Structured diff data
········

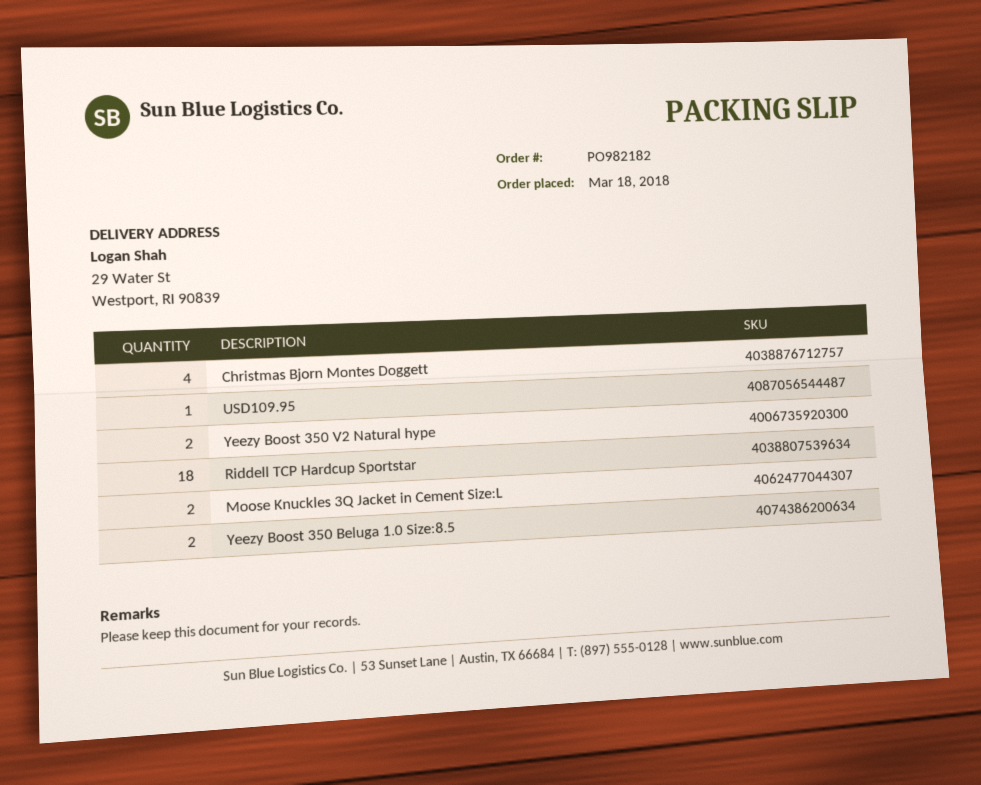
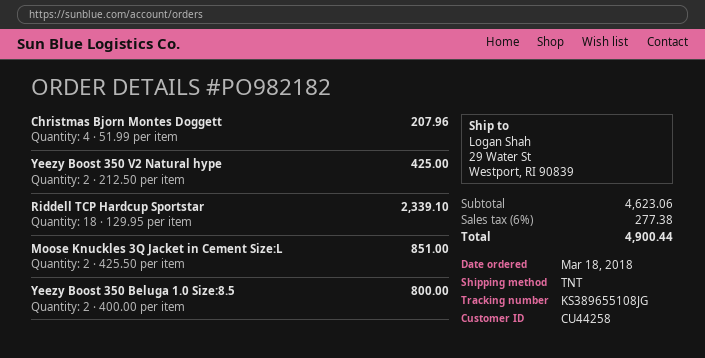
USD109.95: 1 -> none

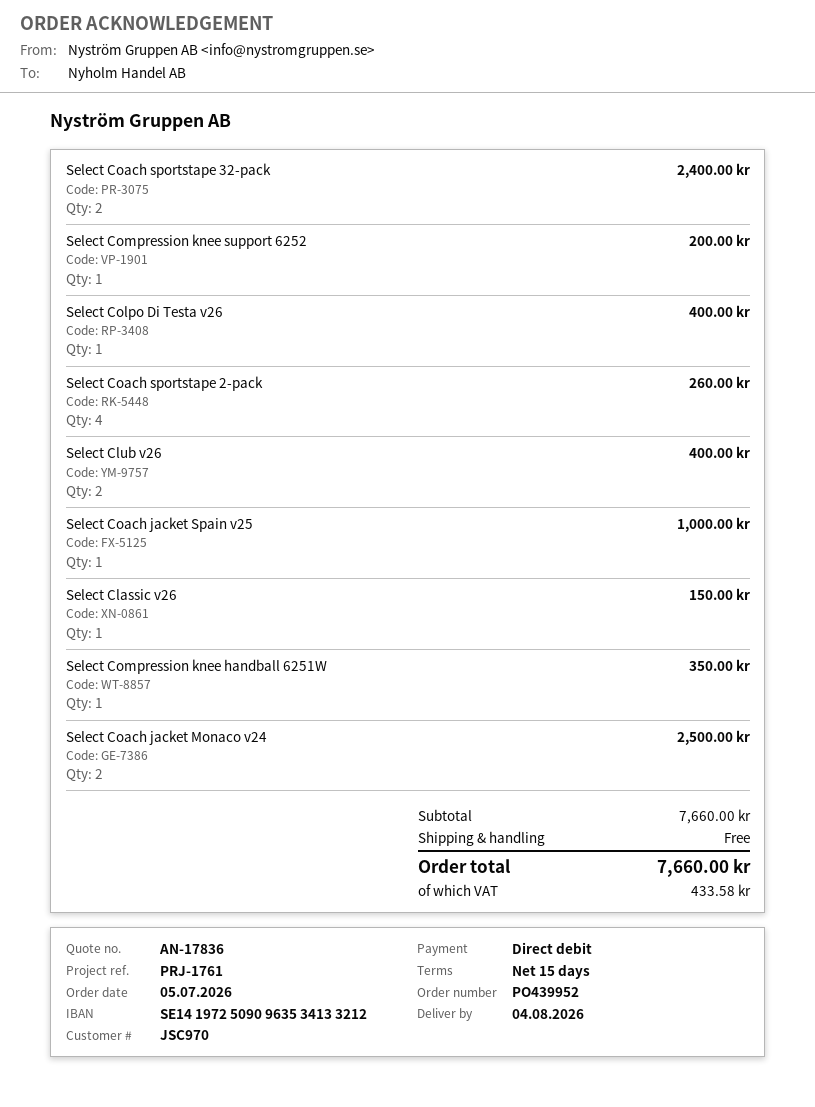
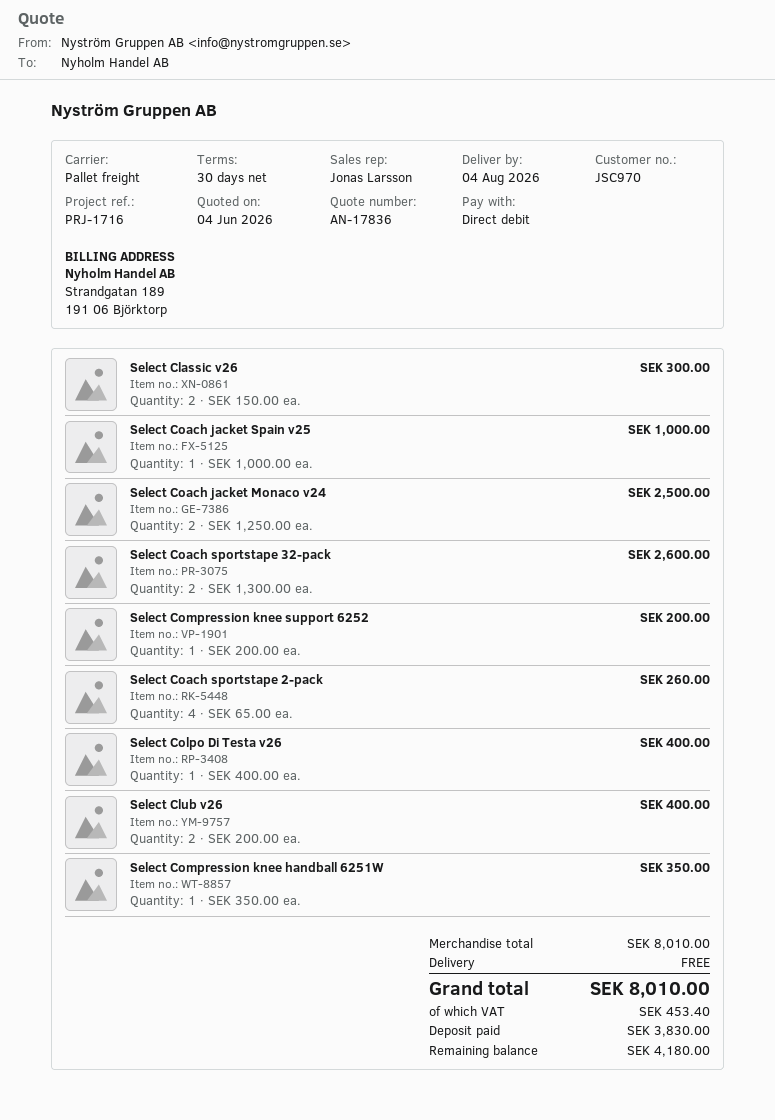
payment terms: 15 days -> 30 days
reference: PRJ-1761 -> PRJ-1716
Select Coach sportstape 32-pack: 2 for 2400.00 -> 2 for 2600.00
Select Classic v26: 1 for 150.00 -> 2 for 300.00
subtotal: 7660.00 -> 8010.00
tax: 433.58 -> 453.40
total: 7660.00 -> 8010.00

········

_Problem statement_
The task here is to output the line with "reference: PRJ-1761 -> PRJ-1716" and all lines after it to the end of the records above, exactly and only those.

_Answer section_
reference: PRJ-1761 -> PRJ-1716
Select Coach sportstape 32-pack: 2 for 2400.00 -> 2 for 2600.00
Select Classic v26: 1 for 150.00 -> 2 for 300.00
subtotal: 7660.00 -> 8010.00
tax: 433.58 -> 453.40
total: 7660.00 -> 8010.00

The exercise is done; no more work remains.